Irish dynastic family

The Uí Ceinselaig (also Uí Ceinselaig, Anglicized as Kinsella), from the Old Irish "grandsons of Cennsalach", are an Irish dynasty of Leinster who trace their descent from Énnae Cennsalach, a supposed contemporary of Niall of the Nine Hostages. Énda was said to be a grandson of Bressal Bélach and a first cousin of Dúnlaing mac Énda Niada, eponymous ancestor of the rival Uí Dúnlainge.

The earliest associations of the Uí Ceinnselaig are with the region around Rathvilly, County Carlow, and the headwaters of the River Slaney, but in time the centre of their power was pushed southwards, later being found around Ferns, County Wexford, site of the monastery of the saint Máedóc of Ferns (d. 626 or 632).

In early times the kings of Leinster came from the Uí Ceinnselaig and the Uí Dúnlainge, but the Uí Dúnlainge came to dominate the kingship of the province, and after Áed mac Colggen (d. 738) it was three hundred years until the next Uí Ceinnselaig king of Leinster, Diarmait mac Máel na mBó (see list of Kings of Uí Cheinnselaig).

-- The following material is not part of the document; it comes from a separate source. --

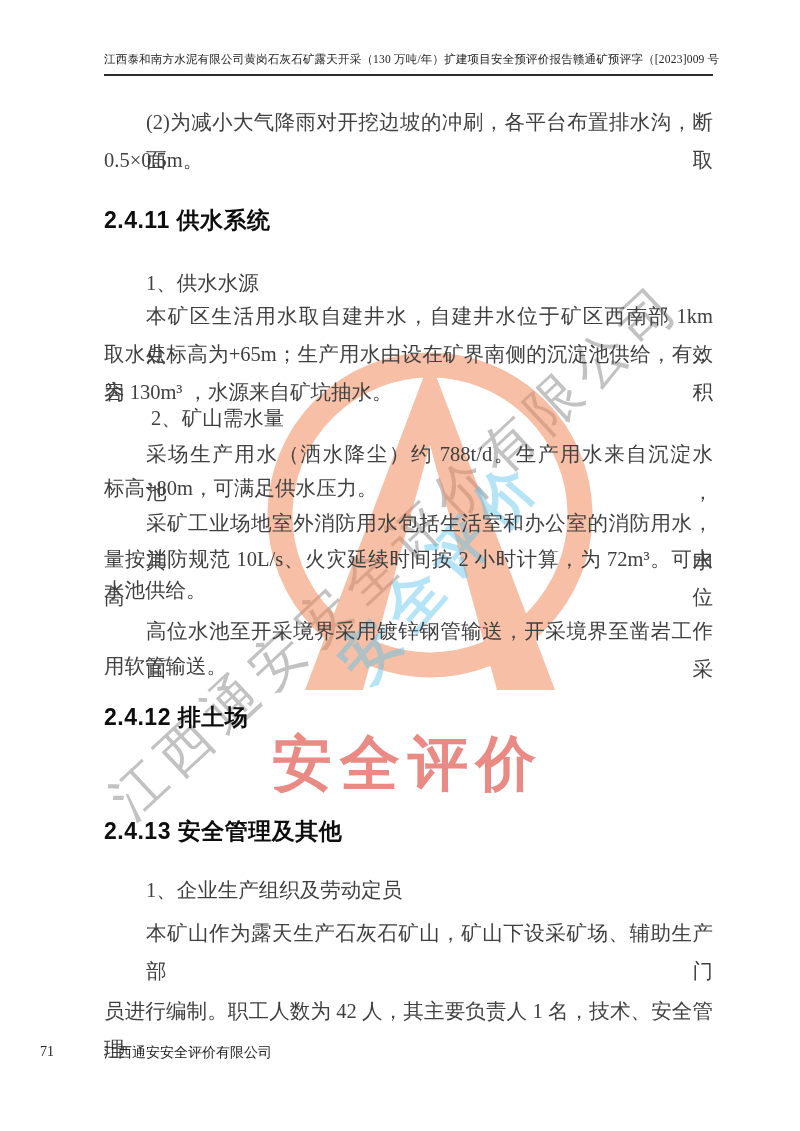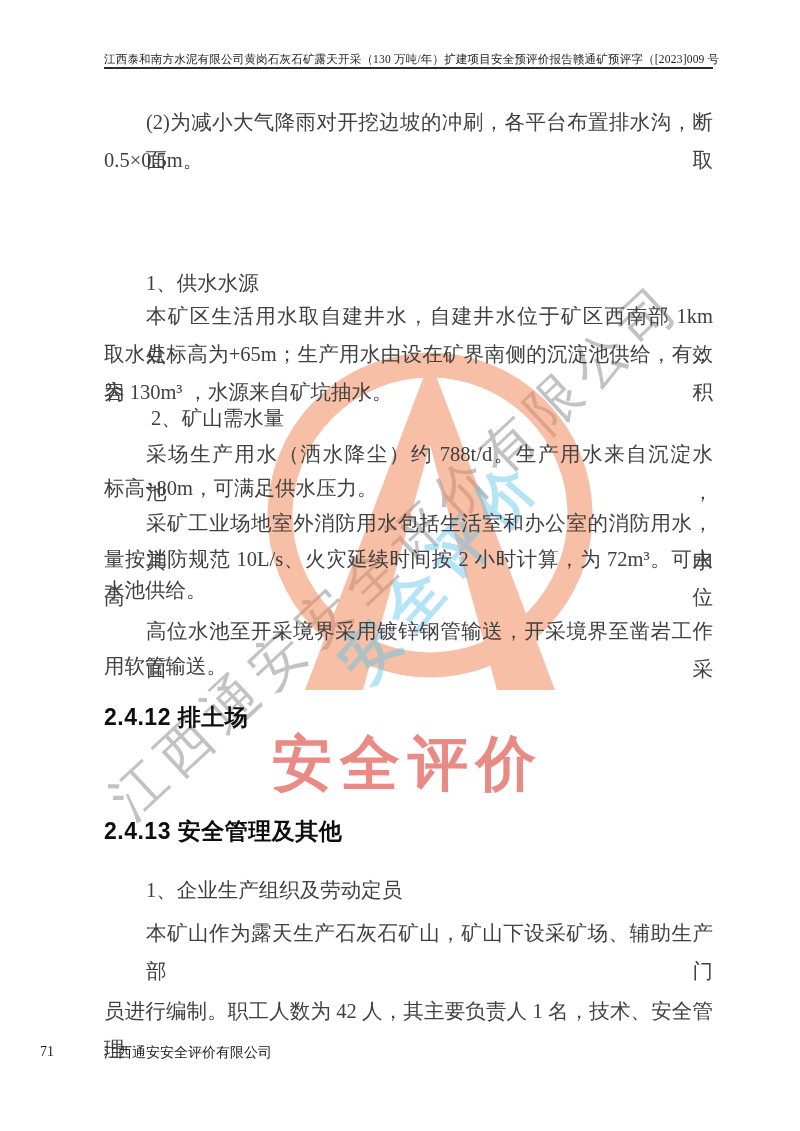"江西泰和南方水泥有限公司黄岗石灰石矿露天开采（130" .hd { padding-bottom: none -> 7px }
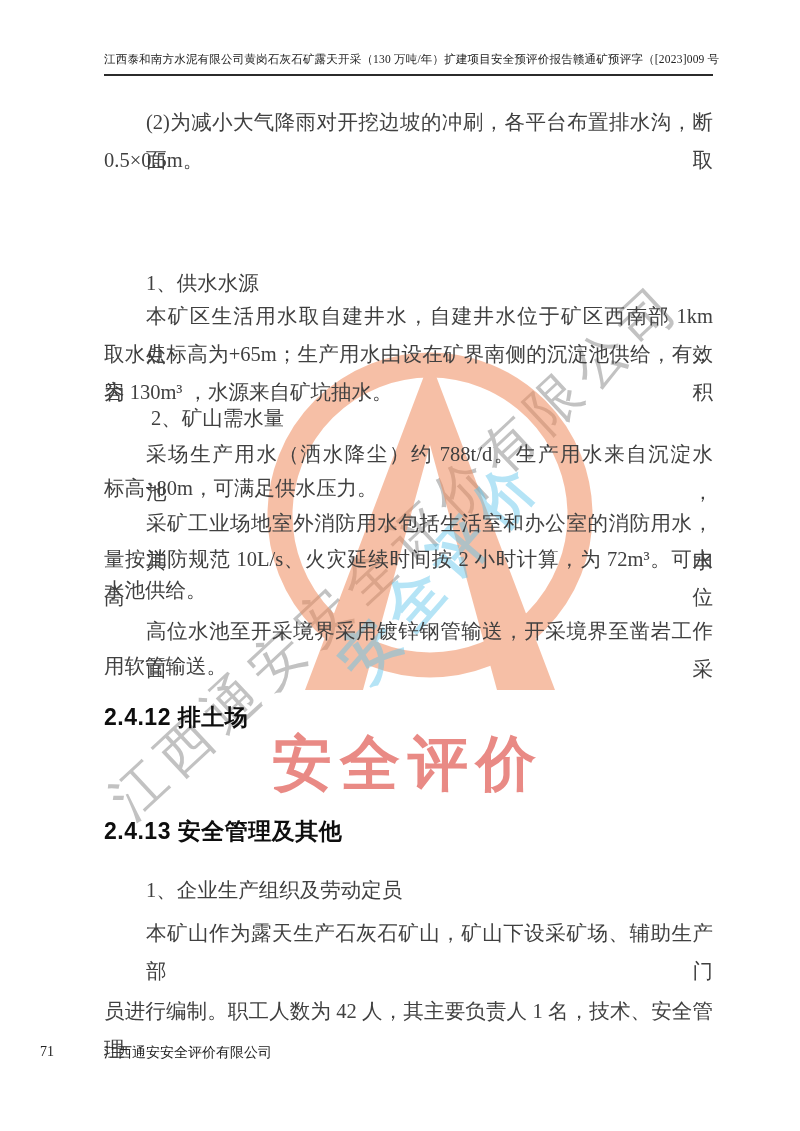"2.4.11 供水系统" div.ln { html: none -> <div>2.4.11 供水系统</div> }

A branch of the family, the descendants of the Uí Ceinnselaig dynast Murchad mac Diarmata meic Máel na mBó, took the surname mac Murchada (from which modern Irish Mac Murchadha, anglicised as MacMurrough, Murphy, Morrow, etc.). From this branch descended Domhnall Caomhánach, founder of the Caomhánach family. Another segment of the Uí Ceinnselaig family, the descendants of the Uí Ceinnselaig dynast Domnall Remar mac Mael na mBó, took the Irish surname Ua Domnaill. Both branches—the Meic Murchada and the Uí Domnaill—were bitter rivals over the kingship of Uí Ceinnselaig.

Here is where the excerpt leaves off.